Plate tectonics can be visualized like large moving parts on the earth's crust. The constant movement of the plates causes major stresses, and, as a result, deformations or earthquakes occur on the plate boundaries. "Every year the Eurasian and African plates are moving 4-6 mm closer to each other. The boundary between the plates around the Atlantic Ocean and Algeria is very clear, whereas in the south of the Iberian Peninsula the boundary is much more blurred and complex," explained Asier Madarieta , a University of the Basque Country (EHU) researcher.
In the western Mediterranean the boundary between the Eurasia and Africa plates is totally determined by the Alboran domain. This field is moving westwards and is fostering the development of the active Gibraltar Arc by connecting the Betic Cordillera with the Rif Cordillera. "Until now we didn't know exactly what that boundary was like in that environment, and what geodynamic processes are taking place is under discussion," added Madarieta.
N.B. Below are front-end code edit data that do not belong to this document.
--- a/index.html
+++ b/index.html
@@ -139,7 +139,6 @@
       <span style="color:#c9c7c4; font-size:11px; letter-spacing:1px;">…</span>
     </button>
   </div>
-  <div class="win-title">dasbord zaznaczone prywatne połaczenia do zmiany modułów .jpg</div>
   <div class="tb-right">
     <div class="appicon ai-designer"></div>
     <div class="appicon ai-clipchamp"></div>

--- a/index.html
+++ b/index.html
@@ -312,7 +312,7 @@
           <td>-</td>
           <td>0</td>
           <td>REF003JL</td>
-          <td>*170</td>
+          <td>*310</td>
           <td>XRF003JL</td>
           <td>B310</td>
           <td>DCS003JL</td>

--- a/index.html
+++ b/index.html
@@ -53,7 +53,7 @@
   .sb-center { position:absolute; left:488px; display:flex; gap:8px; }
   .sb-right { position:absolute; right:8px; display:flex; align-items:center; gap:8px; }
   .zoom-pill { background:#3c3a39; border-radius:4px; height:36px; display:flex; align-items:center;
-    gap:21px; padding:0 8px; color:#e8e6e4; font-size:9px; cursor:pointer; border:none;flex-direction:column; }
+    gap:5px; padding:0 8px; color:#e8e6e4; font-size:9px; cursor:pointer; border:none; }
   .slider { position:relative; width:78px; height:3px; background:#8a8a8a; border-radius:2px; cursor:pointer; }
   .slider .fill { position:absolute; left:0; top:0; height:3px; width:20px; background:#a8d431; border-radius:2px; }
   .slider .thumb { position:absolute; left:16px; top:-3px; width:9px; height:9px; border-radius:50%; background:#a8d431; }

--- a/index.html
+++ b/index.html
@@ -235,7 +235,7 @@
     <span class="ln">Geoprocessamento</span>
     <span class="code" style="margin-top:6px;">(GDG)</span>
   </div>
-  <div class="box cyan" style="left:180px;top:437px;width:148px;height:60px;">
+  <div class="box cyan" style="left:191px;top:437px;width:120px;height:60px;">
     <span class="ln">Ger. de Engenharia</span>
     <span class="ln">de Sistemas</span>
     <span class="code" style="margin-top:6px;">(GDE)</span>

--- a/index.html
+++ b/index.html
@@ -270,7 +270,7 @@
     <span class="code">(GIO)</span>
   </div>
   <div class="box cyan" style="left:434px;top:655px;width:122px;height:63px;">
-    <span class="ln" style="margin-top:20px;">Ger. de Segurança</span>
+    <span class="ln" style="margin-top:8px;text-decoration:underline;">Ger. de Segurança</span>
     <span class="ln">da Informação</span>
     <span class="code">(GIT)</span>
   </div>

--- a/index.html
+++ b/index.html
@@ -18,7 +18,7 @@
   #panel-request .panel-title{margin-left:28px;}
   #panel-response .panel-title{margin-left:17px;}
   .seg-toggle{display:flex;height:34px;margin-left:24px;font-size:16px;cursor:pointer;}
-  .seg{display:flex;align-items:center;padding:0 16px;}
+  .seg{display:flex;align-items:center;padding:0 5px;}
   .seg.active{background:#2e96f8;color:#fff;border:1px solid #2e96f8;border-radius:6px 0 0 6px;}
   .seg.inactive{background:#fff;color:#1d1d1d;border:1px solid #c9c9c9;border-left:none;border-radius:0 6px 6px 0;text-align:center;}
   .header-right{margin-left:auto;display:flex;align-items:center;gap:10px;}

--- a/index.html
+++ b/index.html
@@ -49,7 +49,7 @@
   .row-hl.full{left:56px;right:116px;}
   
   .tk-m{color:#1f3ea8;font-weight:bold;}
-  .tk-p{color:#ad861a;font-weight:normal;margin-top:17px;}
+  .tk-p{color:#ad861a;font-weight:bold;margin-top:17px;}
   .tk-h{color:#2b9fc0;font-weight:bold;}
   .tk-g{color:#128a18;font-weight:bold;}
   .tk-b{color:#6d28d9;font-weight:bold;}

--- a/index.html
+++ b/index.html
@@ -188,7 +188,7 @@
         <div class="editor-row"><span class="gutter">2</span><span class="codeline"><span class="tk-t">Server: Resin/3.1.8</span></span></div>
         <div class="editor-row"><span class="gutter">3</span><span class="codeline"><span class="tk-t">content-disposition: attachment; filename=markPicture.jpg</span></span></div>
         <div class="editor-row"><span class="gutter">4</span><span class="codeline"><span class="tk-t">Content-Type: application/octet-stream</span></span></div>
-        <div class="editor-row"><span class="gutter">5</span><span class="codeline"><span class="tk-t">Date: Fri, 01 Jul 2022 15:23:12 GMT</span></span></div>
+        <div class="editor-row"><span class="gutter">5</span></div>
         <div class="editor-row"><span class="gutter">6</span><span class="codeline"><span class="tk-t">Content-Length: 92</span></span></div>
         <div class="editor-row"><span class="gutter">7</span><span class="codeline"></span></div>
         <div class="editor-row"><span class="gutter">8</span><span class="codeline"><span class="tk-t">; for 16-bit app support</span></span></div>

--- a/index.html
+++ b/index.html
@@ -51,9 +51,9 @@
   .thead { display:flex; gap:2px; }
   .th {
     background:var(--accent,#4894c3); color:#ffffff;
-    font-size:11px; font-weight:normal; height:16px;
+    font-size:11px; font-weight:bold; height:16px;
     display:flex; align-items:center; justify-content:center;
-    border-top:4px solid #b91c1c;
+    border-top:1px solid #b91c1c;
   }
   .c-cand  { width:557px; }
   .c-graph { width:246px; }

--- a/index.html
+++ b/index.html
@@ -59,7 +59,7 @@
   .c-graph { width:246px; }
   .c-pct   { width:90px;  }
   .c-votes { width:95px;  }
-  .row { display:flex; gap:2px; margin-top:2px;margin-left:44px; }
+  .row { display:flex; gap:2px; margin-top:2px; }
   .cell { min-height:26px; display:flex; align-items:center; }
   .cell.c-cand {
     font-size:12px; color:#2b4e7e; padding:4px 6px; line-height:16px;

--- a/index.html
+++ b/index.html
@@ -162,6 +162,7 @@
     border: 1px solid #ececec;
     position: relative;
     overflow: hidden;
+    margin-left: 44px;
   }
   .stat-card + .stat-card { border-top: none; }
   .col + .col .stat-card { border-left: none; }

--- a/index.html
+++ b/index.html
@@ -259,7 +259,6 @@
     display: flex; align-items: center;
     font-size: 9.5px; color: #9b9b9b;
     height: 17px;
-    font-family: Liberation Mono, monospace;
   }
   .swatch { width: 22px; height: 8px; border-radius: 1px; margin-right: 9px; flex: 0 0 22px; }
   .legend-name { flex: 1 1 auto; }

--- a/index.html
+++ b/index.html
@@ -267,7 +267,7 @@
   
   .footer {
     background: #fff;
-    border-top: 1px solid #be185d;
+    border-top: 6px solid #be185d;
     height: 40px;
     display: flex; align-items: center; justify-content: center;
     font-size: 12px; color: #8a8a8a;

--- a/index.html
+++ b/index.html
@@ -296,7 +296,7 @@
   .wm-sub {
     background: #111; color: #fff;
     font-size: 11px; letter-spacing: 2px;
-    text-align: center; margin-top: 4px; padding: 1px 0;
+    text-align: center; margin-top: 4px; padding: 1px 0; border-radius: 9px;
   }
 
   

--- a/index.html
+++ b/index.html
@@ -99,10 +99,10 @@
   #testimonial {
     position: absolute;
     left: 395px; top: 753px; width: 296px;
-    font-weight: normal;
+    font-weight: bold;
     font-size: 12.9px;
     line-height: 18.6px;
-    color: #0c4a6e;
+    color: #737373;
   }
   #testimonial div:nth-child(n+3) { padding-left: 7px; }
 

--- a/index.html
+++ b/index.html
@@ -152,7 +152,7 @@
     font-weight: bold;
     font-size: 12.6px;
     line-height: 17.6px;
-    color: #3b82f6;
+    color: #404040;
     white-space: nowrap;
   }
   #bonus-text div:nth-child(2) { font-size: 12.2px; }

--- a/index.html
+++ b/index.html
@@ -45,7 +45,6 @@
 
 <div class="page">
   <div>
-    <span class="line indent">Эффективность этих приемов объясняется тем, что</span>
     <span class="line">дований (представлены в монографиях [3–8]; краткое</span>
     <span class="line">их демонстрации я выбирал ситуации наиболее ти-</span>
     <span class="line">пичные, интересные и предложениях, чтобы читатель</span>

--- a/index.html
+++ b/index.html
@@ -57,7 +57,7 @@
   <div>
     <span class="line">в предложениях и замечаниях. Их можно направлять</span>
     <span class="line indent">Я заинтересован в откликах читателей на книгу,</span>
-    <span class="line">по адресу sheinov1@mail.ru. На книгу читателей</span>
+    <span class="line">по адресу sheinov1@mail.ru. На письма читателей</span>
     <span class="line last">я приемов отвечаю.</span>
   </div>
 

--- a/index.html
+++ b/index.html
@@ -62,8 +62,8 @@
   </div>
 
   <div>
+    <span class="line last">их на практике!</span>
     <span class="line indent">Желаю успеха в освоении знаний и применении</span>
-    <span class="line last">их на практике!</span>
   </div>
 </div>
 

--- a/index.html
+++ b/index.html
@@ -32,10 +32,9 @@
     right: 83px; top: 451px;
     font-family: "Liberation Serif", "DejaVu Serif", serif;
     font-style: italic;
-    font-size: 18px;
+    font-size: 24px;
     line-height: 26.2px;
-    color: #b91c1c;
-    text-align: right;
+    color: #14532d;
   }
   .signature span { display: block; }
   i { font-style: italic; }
In a piece of research led by Madarieta, important dynamic processes taking place on that blurred boundary between the Eurasian and African plates were specified: "We saw how the crustal strain and the surface deformation in the Western Mediterranean are related on the boundary between the two plates located in the gap between the Iberian Peninsula and Northwest Africa," explained the researcher in the Water Environmental Processes Group ( HGI ). Indeed, the stress and deformation fields in that environment were calculated "by using deformation data obtained via satellite and data on earthquakes that have occurred in recent years".
Fresh data to advance research
Having compared these two aspects, the geodynamic and tectonic processes are now understood more comprehensively. In the research, they obtained a lot of new data on the boundary between the Eurasia and Africa plates, "we have specified it better". So, "we found out which sectors on the boundary are already under the dominance of the collision between Eurasia and Africa and which are still determined by the westward displacement of the Gibraltar Arc", Dr Madarieta explained.
He pointed out that the new data "confirm that the Iberian Peninsula is rotating clockwise". "The data indicate that the Gibraltar Arc is playing a significant role on the Eurasia-Africa boundary. To the east of the Straits of Gibraltar the crust of the Gibraltar Arc is absorbing the deformation caused by the Eurasia-Africa collision, thus preventing the stresses being transmitted to Iberia. On the other hand, to the west of the Straits of Gibraltar the direct collision between the Iberia (Eurasia) and Africa plates is taking place, and we believe that could affect the stresses being transmitted to the southwest of Iberia, by pushing Iberia from the southwest and making it rotate clockwise".
The stress fields provide information on the geodynamic processes, whereas the deformation field shows how the earth's surface is becoming deformed under the influence of these stresses. "But finding out which geological structure is causing the deformation is not at all easy," he said. With the new data it is possible to know, for example, where the faults (structures between the blocks that cause the earthquakes) are or where they could be. "As for Iberia, there are many places where there is a significant deformation or where earthquakes occur, but we don't know which tectonic structures are active there. These stress and deformation fields tell us where we have to go to look for these structures. And that way, we could find out what kind of folds and faults there may be, what their movement would be like, what kind of earthquakes they could cause and of what magnitude."
On the Iberian Peninsula, "we and many other research groups are producing a database of active Iberian faults ( QAFI -Quaternary Active Fault database of Iberia). Although we are working very hard, in some fields there is a lot to do, in the Western Pyrenees (Navarre) and in the west of the Gibraltar Arc (Cadiz-Seville), for example. So in these areas detailed geological and geophysical work has to be done to know which structures cause deformation, characterise them and specify their seismic potential", explained Madarieta.
A small window on geological evolution
Geodynamic changes are obviously terribly slow, and satellite data and precise earthquake data do not go back a long way. "These data only provide a small window on geological evolution. Most of the precise earthquake data only go back to 1980, and accurate satellite data back to 1999, whereas geodynamic changes are measured in millions of years. So it is important to conduct unified analyses of the different data," he said.
As the researcher pointed out, the database created in the research complements the databases used previously and that "increases the reliability of the results and conclusions". What is more, from now on "the data will increase exponentially: among other things we will be able to calculate the deformations in more detail, even in the places where we have little information available".
Additional information
Asier Madarieta-Txurruka is a researcher in the EHU's Department of Geology . This research was funded by the Basque Government as he received a Basque Government grant to conduct his post-PhD research. Thanks to this grant he is currently on a stay at the University of Palermo. Members of the University of Palermo and the University of Granada, among others, collaborated with Madarieta in this research.